Нельзя сказать, что имя советского критика Корнелия Зелинского было так уж известно. Оно уступало двум другим его знаменитым однофамильцам. Узнавая мою фамилию, меня неизменно спрашивали: а не сын ли ты (вы) академика Зелинского, который изобрел противогаз? Вопрос следовал за мною по пятам все детство, отрочество и прочие университеты. Однако после того, как настоящий сын знаменитого химика, Андрей Николаевич Зелинский, опубликовал в альманахе «Контекст-78» обширную статью Конструктивные принципы древнерусского календаря, а мое имя уже как-то просочилось в церковную среду, спрашивали иначе: а не вы ли автор той замечательной статьи? Нет, не сын и не автор. Был еще и другой дежурный вопрос, правда, среди ученых гуманитариев: а не родственник ли вы известного русско-польского филолога Фаддея (Тадеуша) Францевича Зелинского? Я спросил как-то отца. Он сказал: если и родственник, то очень дальний.

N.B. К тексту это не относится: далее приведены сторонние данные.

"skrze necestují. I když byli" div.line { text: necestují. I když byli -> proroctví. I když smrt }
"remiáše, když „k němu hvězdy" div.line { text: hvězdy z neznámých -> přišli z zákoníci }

Но все это было в давно ушедшее время, и я привык думать, что имя отца давно затерялось среди других некрупных литературных имен. Нет, после переиздания его книг кто-то из нового поколения критиков, погрузившись в историю литературы прошлого века, как-то захотел о нем вспомнить.

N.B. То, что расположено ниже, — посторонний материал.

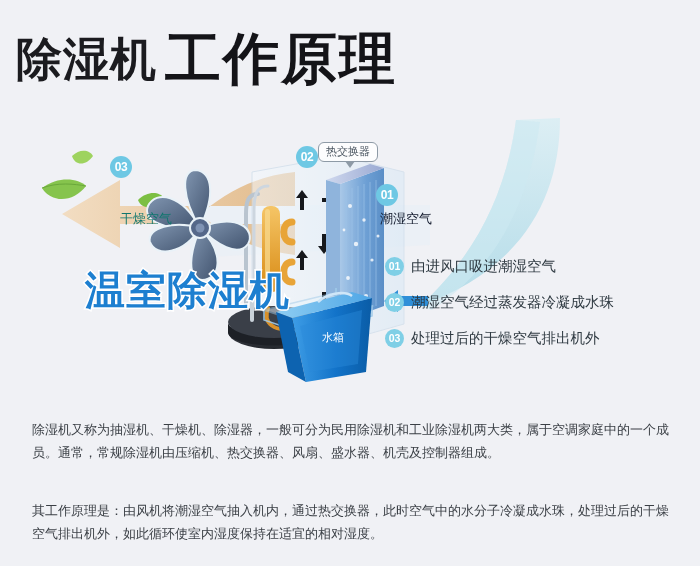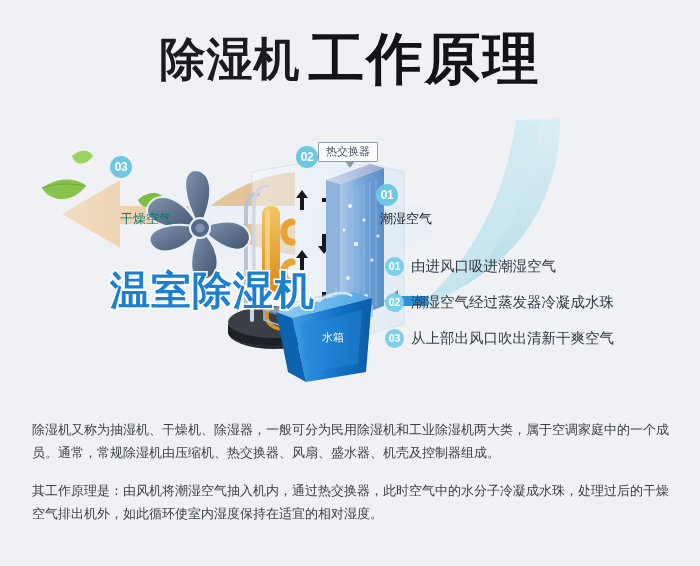"除湿机 工作原理" #title-bar { padding-left: none -> 16px; text-align: center -> none }
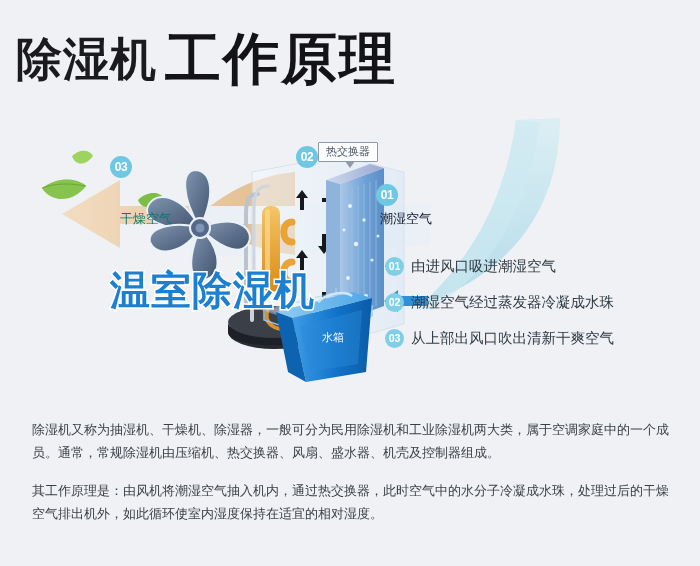"热交换器" #tooltip-hx { border-radius: 1px -> 6px }
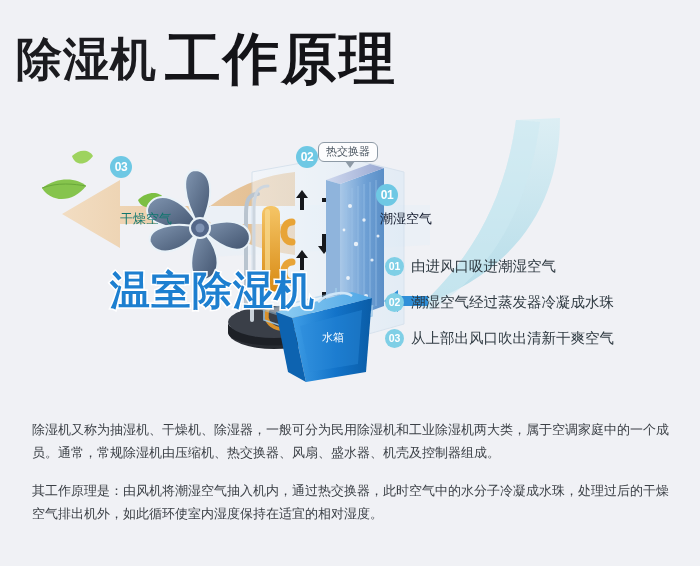"温室除湿机" #watermark { padding-left: 110px -> 85px }
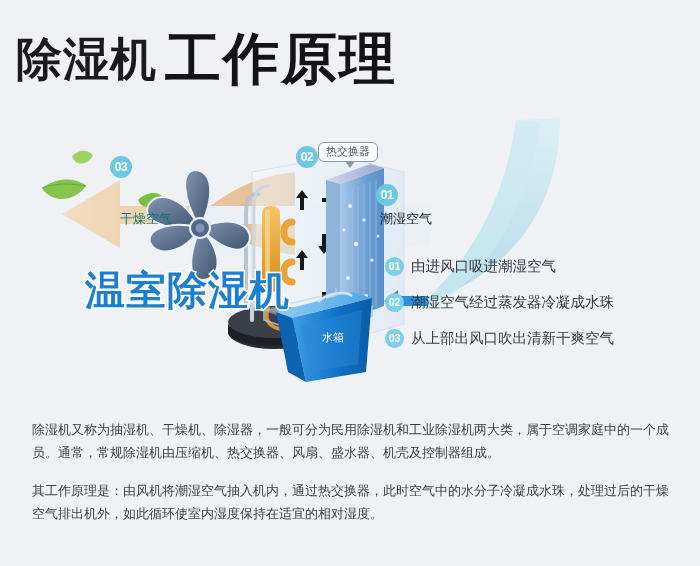"从上部出风口吹出清新干爽空气" span.step-txt { text: 从上部出风口吹出清新干爽空气 -> 处理过后的干燥空气排出机外 }
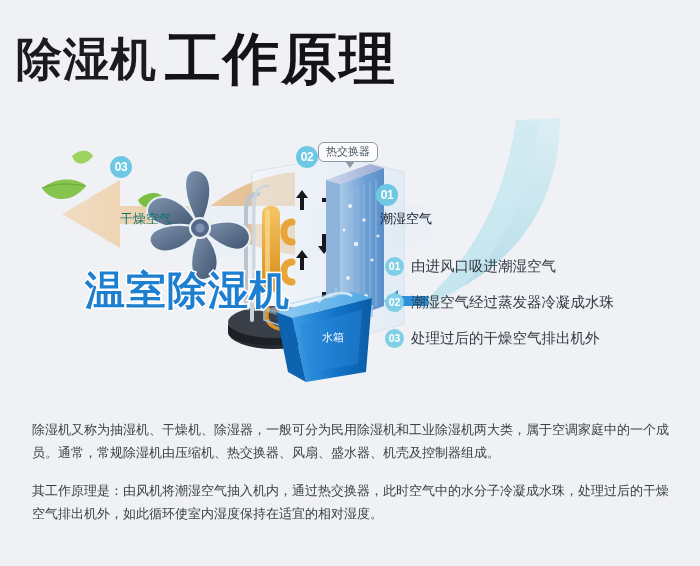"其工作原理是：由风机将潮湿空气抽入机内，通过热交换器，此时空气中的水分子冷凝成水" #para-2 { margin-top: 15px -> 35px }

«Корнелий Люцианович Зелинский (1896–1970), — пишет один из самых объективных и достаточно благожелательных исследователей Евгений Абдуллаев, – относится к тем литературным фигурам, говорить о которых можно, наверное, только так: С одной стороны… с другой стороны…
«С одной стороны, один из образованнейших советских литераторов. Выпускник философского отделения Московского университета, ученик Шпета и Ильина. Критик, обладавший литературным вкусом, интуицией и писательским талантом. Теоретик Литературного центра конструктивистов, не последняя фигура поэтического авангарда 1920-х. Автор ряда интересных статей о поэзии, социологии литературы, архитектуре. Литературовед, немало сделавший для литературной реабилитации Грина в 1930-е, а в 1950-е – Есенина; поддержал Волошина, когда тот находился в тяжелейшем материальном положении (см.: [Купченко: 493]). Состоял в редколлегии „Вопросов литературы“, напечатал в них в 1960-е годы немало дельных статей.
С другой стороны… Трудно найти среди советских критиков старшего поколения человека с более сомнительной репутацией.
„Просто бессовестный“ (М. Цветаева). „Мерзавец“ (Н. Мандельштам). „Молчалин, прикидывающийся Чацким“ (Вяч. Полонский). „Замечательный негодяй“ (А. Белинков). „Растленный, продажный литературовед“ (Л. Лунгина)» 2.
Здесь, если присмотреться, половина дурных, уничтожающих отзывов исходит от людей, которые в жизни никогда с Корнелием Зелинским не сталкивались. Они восприняли его из атмосферы, его окружившей, где одно мнение переплелось с другим, и волна общественного суда замесила их в один ком, который поднялся как на дрожжах, потом высох, зачерствел, окаменел и таким остался в памяти. Но можно допустить, что здесь собраны далеко не все приговоры, не все пересуды, однако тех, кто был бы готов их произнести, уже не спросишь, они в могиле. Объективно же говоря, отыскать литераторов с более сомнительной, не сомнительной даже, а просто черной, стукаческой, сикофантской репутацией было бы и вовсе легко. Если же все осудительное, что налипло на имени отца, свести к одному, то, заключив эмоции в скобки, можно было бы сказать: перед нами литератор, живший при деспотическом режиме, вынужденный служить ему своим пером, где-то искренне, где-то вынужденно, но прежде всего старавшийся не попасть под его топор, который не миновал стольких его коллег. Такое усилие требовало известной приспосабливаемости, которая и потом, когда топор был отложен в сторону, имела свою инерцию.